RECORDED DATA —
· · · · ·

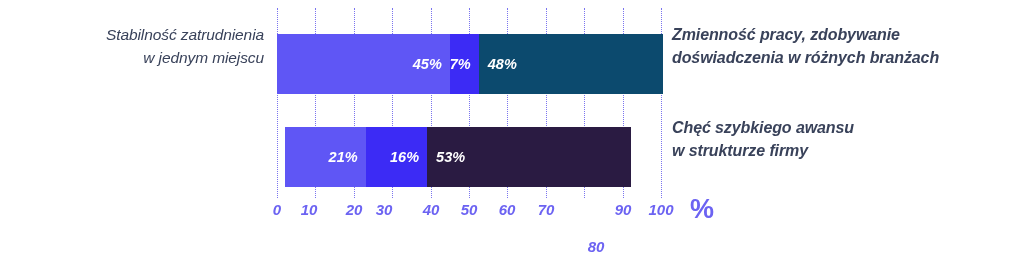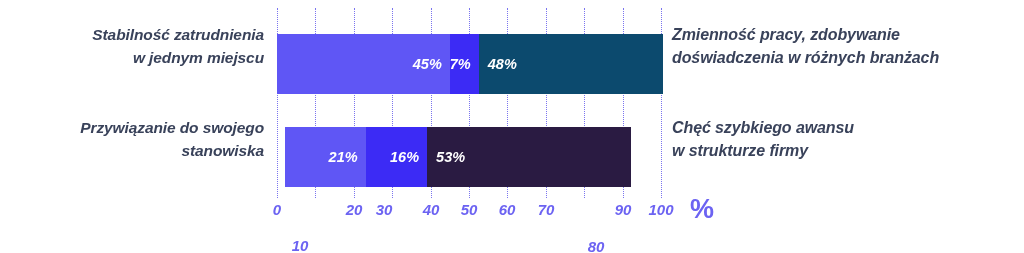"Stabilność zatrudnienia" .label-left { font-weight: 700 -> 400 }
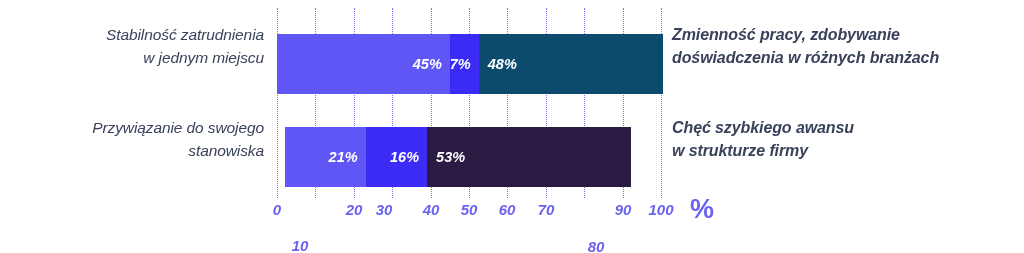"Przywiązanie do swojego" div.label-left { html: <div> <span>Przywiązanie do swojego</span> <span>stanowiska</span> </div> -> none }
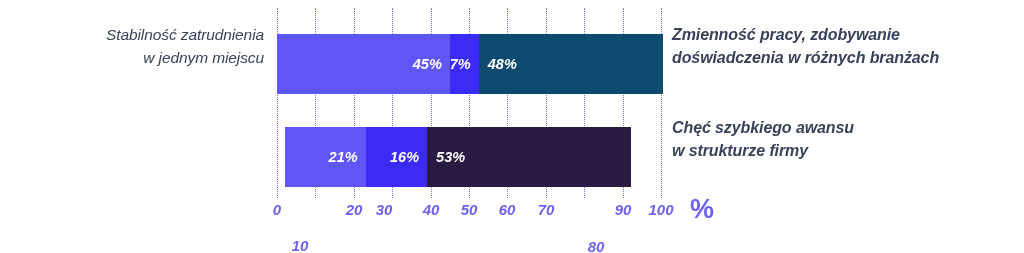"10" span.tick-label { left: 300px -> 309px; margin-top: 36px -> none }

· · · · ·

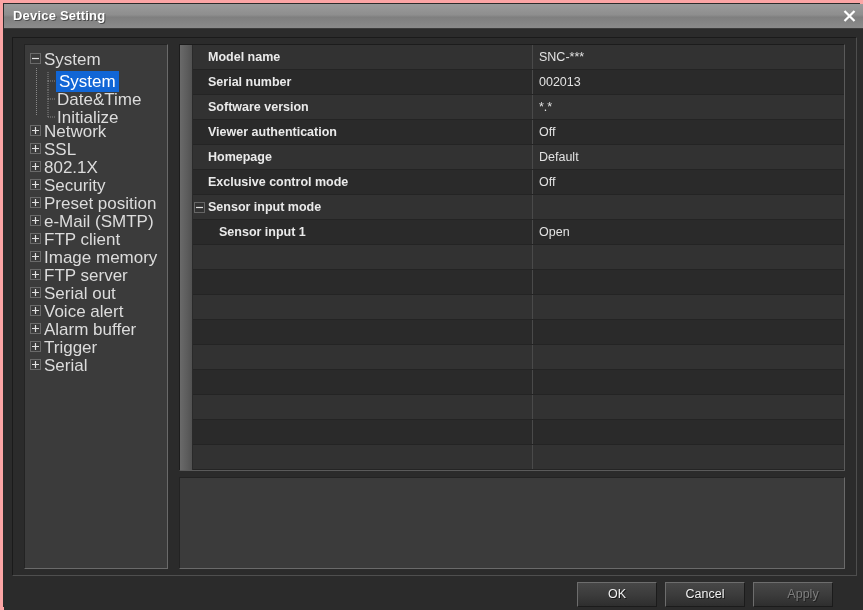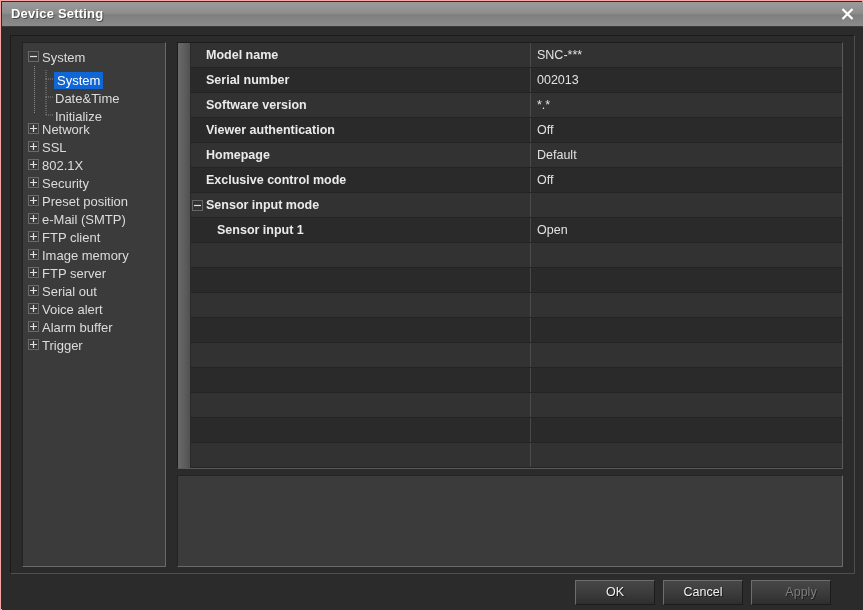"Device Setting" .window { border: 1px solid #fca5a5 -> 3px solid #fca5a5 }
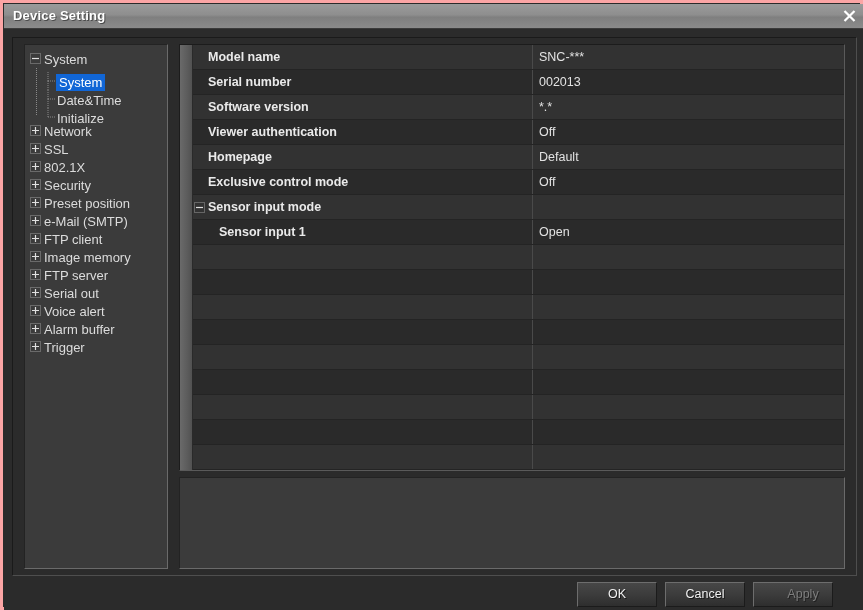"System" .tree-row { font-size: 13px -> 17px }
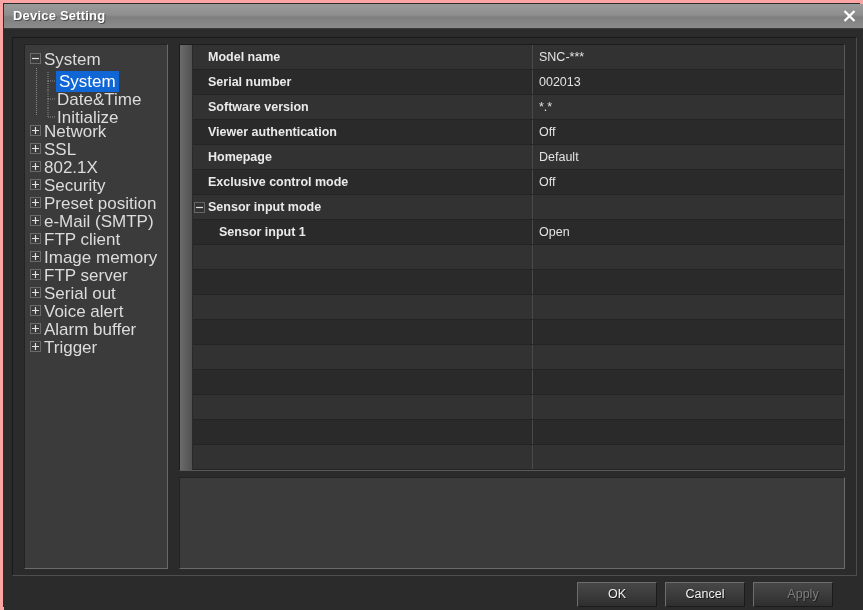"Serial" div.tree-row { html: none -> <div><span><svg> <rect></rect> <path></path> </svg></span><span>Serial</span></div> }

· · · · ·

WORK REQUEST —
Find the line with "font-weight: 700 ->" in the data above, and from there retype each line exactly through the line with "left: 300px ->", skipping the pictures along the way.

THE COMPLETED TASK —
"Stabilność zatrudnienia" .label-left { font-weight: 700 -> 400 }
"Przywiązanie do swojego" div.label-left { html: <div> <span>Przywiązanie do swojego</span> <span>stanowiska</span> </div> -> none }
"10" span.tick-label { left: 300px -> 309px; margin-top: 36px -> none }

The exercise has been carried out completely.